[EXERCISE DESCRIPTION]
Please work out how many lines in the data below contain "plus", and reply with that number alone.
+===+
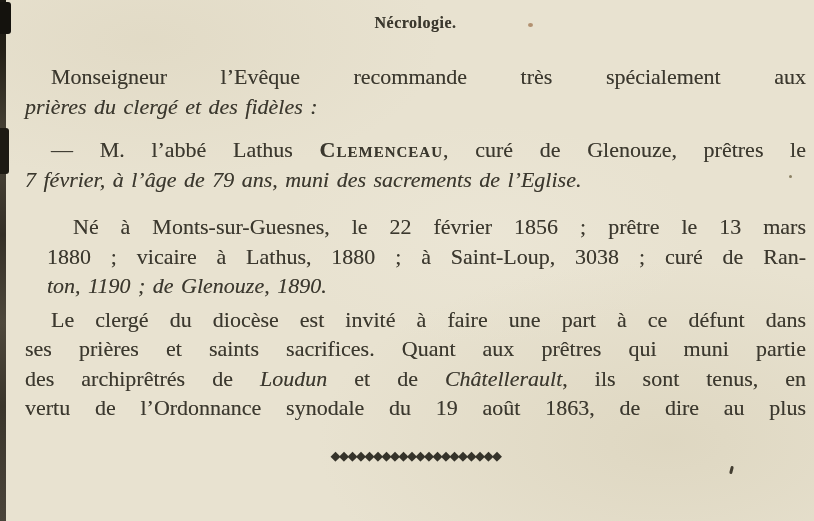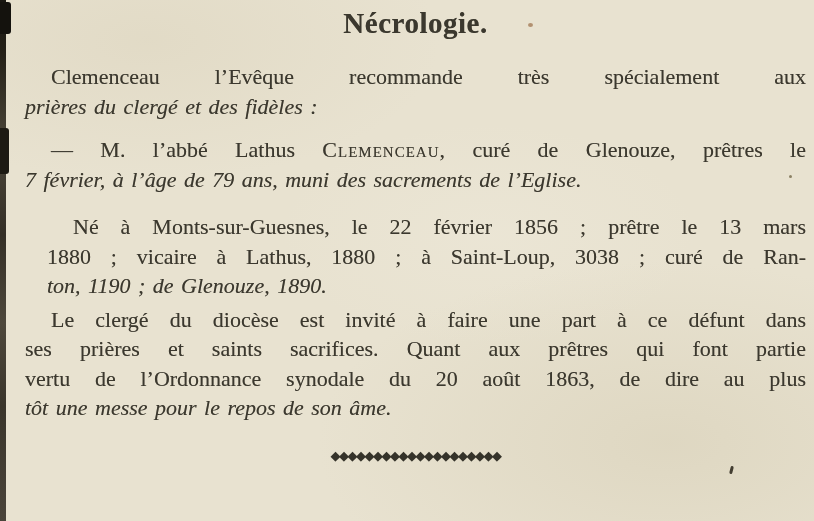--- a/index.html
+++ b/index.html
@@ -40,7 +40,7 @@
   }
 
   .title {
-    font-size: 29px; line-height: 34px; font-weight: bold;
+    font-size: 16px; line-height: 34px; font-weight: bold;
     text-align: center; letter-spacing: 0.5px;
     margin: 0 0 22px 0;
     text-shadow: 0 0 0.5px rgba(59,56,46,0.55);

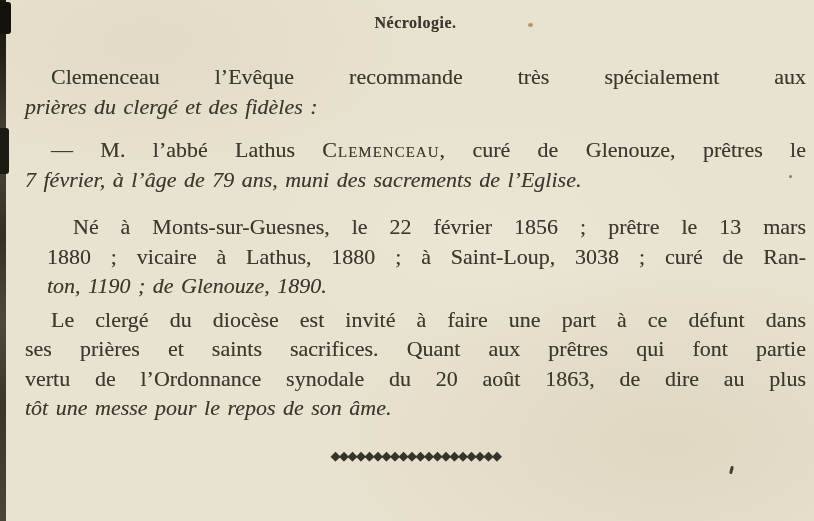--- a/index.html
+++ b/index.html
@@ -93,7 +93,7 @@
     <h1 class="title">Nécrologie.</h1>
 
     <p class="p1">
-      <span class="ln first">Clemenceau l’Evêque recommande très spécialement aux</span>
+      <span class="ln first">Monseigneur l’Evêque recommande très spécialement aux</span>
       <span class="ln last">prières du clergé et des fidèles :</span>
     </p>
 

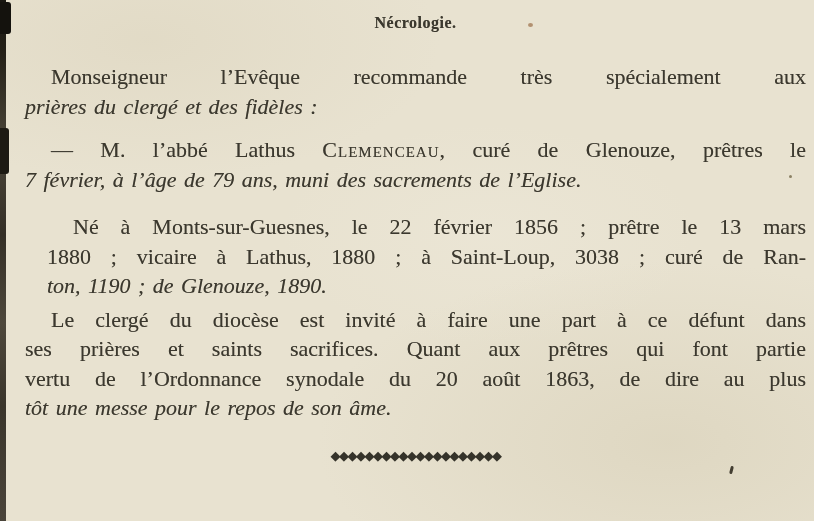--- a/index.html
+++ b/index.html
@@ -56,7 +56,7 @@
   .ln.first { padding-left: 26px; }
   .ln.last { text-align-last: left; font-style: italic; }
 
-  .sc { font-variant: small-caps; letter-spacing: 1px; }
+  .sc { font-variant: small-caps; letter-spacing: 1px; font-weight: bold; }
   .it { font-style: italic; }
 
   .divider {

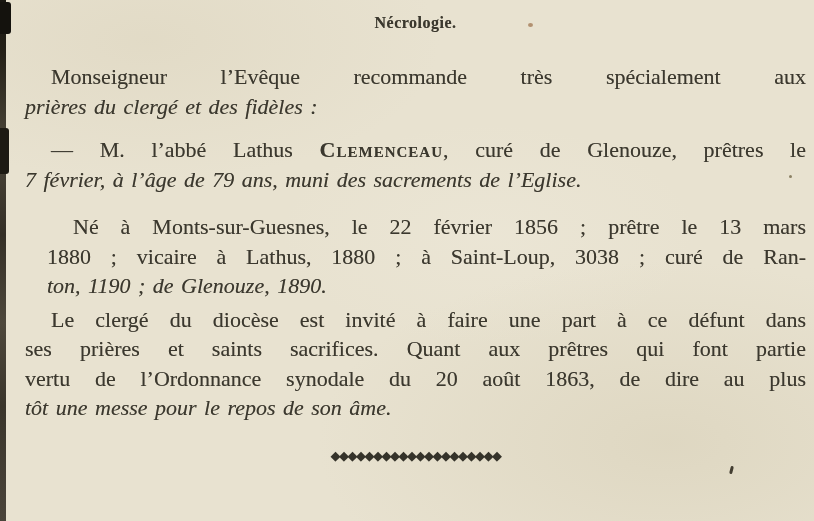--- a/index.html
+++ b/index.html
@@ -110,7 +110,7 @@
 
     <p class="p4">
       <span class="ln first">Le clergé du diocèse est invité à faire une part à ce défunt dans</span>
-      <span class="ln">ses prières et saints sacrifices. Quant aux prêtres qui font partie</span>
+      <span class="ln">ses prières et saints sacrifices. Quant aux prêtres qui muni partie</span>
       <span class="ln">vertu de l’Ordonnance synodale du 20 août 1863, de dire au plus</span>
       <span class="ln last">tôt une messe pour le repos de son âme.</span>
     </p>

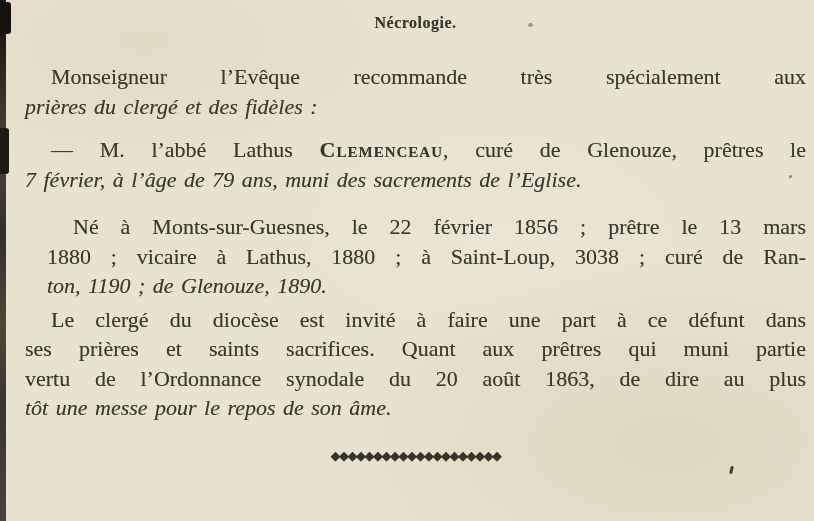--- a/index.html
+++ b/index.html
@@ -111,6 +111,7 @@
     <p class="p4">
       <span class="ln first">Le clergé du diocèse est invité à faire une part à ce défunt dans</span>
       <span class="ln">ses prières et saints sacrifices. Quant aux prêtres qui muni partie</span>
+      <span class="ln"><span>des archiprêtrés de </span><span class="it">Loudun</span><span> et de </span><span class="it">Châtellerault</span><span>, ils sont tenus, en</span></span>
       <span class="ln">vertu de l’Ordonnance synodale du 20 août 1863, de dire au plus</span>
       <span class="ln last">tôt une messe pour le repos de son âme.</span>
     </p>

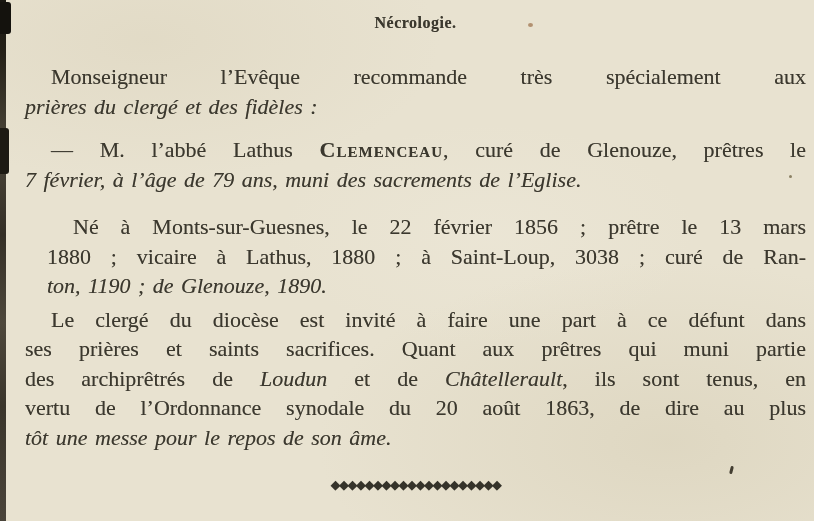--- a/index.html
+++ b/index.html
@@ -112,7 +112,7 @@
       <span class="ln first">Le clergé du diocèse est invité à faire une part à ce défunt dans</span>
       <span class="ln">ses prières et saints sacrifices. Quant aux prêtres qui muni partie</span>
       <span class="ln"><span>des archiprêtrés de </span><span class="it">Loudun</span><span> et de </span><span class="it">Châtellerault</span><span>, ils sont tenus, en</span></span>
-      <span class="ln">vertu de l’Ordonnance synodale du 20 août 1863, de dire au plus</span>
+      <span class="ln">vertu de l’Ordonnance synodale du 19 août 1863, de dire au plus</span>
       <span class="ln last">tôt une messe pour le repos de son âme.</span>
     </p>
 

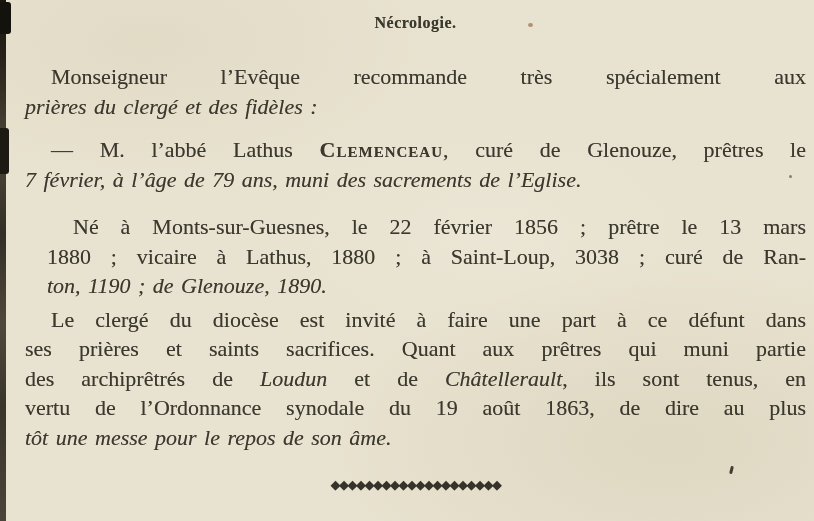--- a/index.html
+++ b/index.html
@@ -113,7 +113,6 @@
       <span class="ln">ses prières et saints sacrifices. Quant aux prêtres qui muni partie</span>
       <span class="ln"><span>des archiprêtrés de </span><span class="it">Loudun</span><span> et de </span><span class="it">Châtellerault</span><span>, ils sont tenus, en</span></span>
       <span class="ln">vertu de l’Ordonnance synodale du 19 août 1863, de dire au plus</span>
-      <span class="ln last">tôt une messe pour le repos de son âme.</span>
     </p>
 
     <div class="divider">◆◆◆◆◆◆◆◆◆◆◆◆◆◆◆◆◆◆◆◆</div>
+===+
[RESPONSE BOX]
5